I'm asked to discuss uniform and pointwise convergence of this sequence:
$$f_n(x)=\frac{1+nx}{2+nx^2}$$
It's easy to see that
$$\lim_{n \to \infty}f_n(x)=\frac{1}{x} \qquad \forall x \in \mathbb{R}\setminus\{0\}$$ and that $f_n(0)=\frac{1}{2}$ so we have that:
$$f_n \to f(x)=\begin{cases}\frac{1}{2} \qquad x=0 \\ \frac{1}{x} \qquad x \neq 0 \end{cases}$$ and clearly the convergence can't be uniform on $\mathbb{R}$ as $f_n(x)$ is continuous for all $n \in \mathbb{N}$ and $f(x)$ is not. Now I try to study where it converges uniformely. We can easily note that $f_n(x) \geq f_{n+1}(x)$ if $x\in (-\infty,0] \cup[2,+\infty) = A$ so the function converges uniformely in every compact contained A. As converse, $f_n(x) \leq f_{n+1}(x) \ \forall x \in A^C$ so we can declare that $f_n$ converges uniformely to $f$ in $\mathbb{R}\setminus\{0\}$.

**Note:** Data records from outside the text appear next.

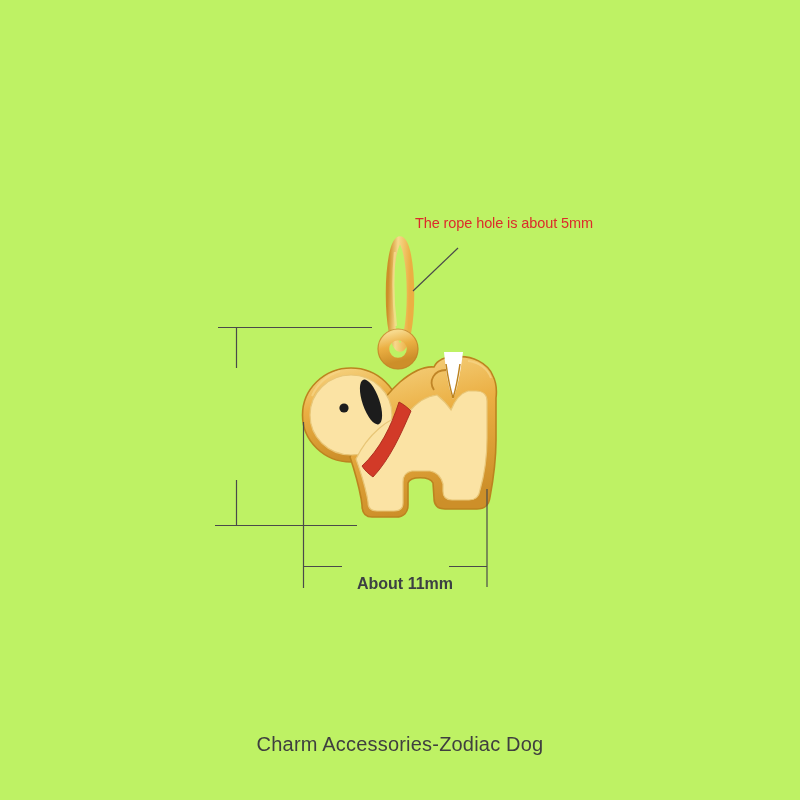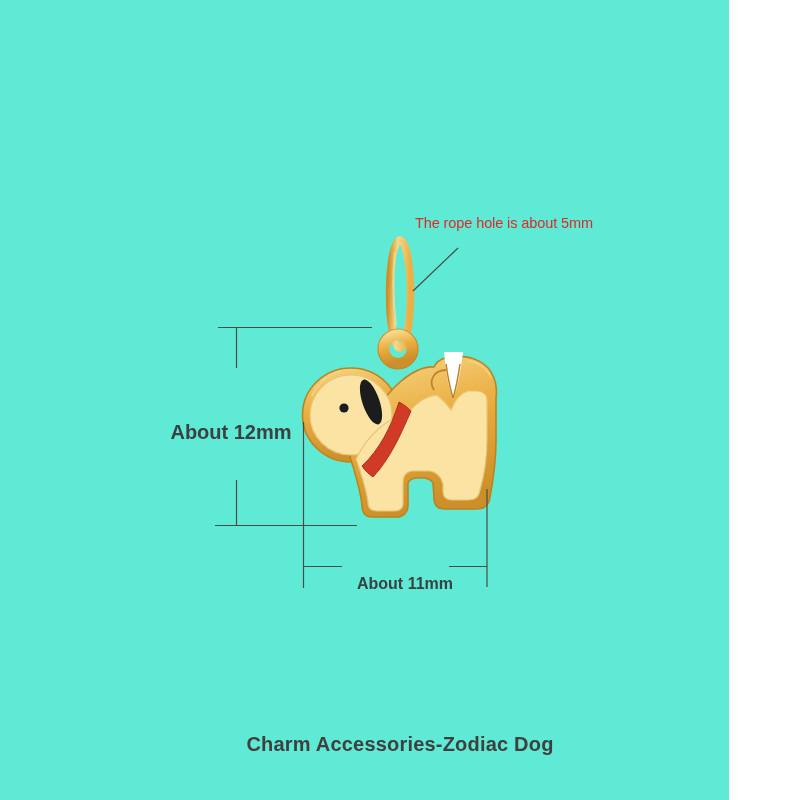"The rope hole is about" .stage { background: #5eead4 -> #bef264; width: 729px -> 800px }
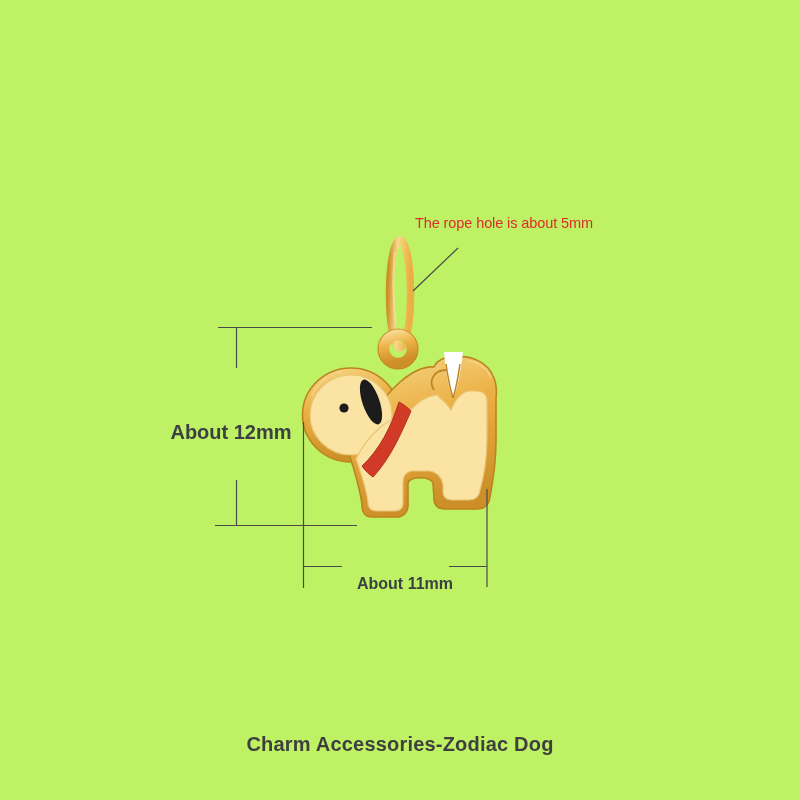"About 12mm" div.label { html: <div>About 12mm</div> -> none }
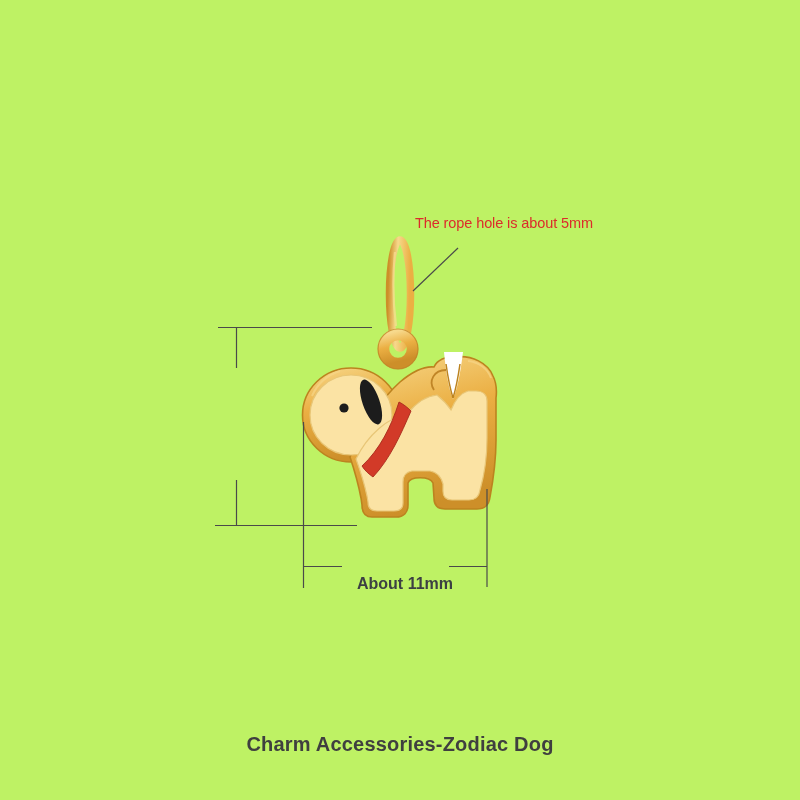"Charm Accessories-Zodiac Dog" .label-caption { font-weight: 700 -> 400 }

- First question: Until now is everything true and correct? I am not convinced about the last part.
Now I am asked to evaluate
$$\lim_{n\to \infty} \int_0^{\infty} \frac{1+nx}{2+nx^3}$$
as before, we have uniform convergence at $f=\frac{1}{x^2}$ in $\mathbb{R} \setminus \{0\}$ (if my previous solution was correct) and so we can divide the integral into two pieces: the one in $[a,+\infty)$ and the other one in (0,a]. As we can't talk about uniform convergence in $0$, how am I supposed to act? I intuitively think that as $f$ is $\frac{1}{x^2}$ that I'm expected to find that the limit does not exist but I'm not sure about it (the first piece, $[a,+\infty)$ is convergent, the other one I don't know).
Thanks in advance! Thanks in advance.
You are correct that $f_n(x)=\frac{1+nx}{2+nx^2}$ does not converge uniformly on $\mathbb{R}$. But, the convergence is not uniform on $\mathbb{R}\setminus\{0\}$, as you have asserted.
Rather, $f_n(x)$ converges uniformly on all compact sets that do not contain $\{0\}$. So, for all $\varepsilon_1>0$ and $\varepsilon_2>0$, we have uniform convergence on compact subsets of $(-\infty,-\epsilon_1]\cup [\varepsilon_2,\infty)$.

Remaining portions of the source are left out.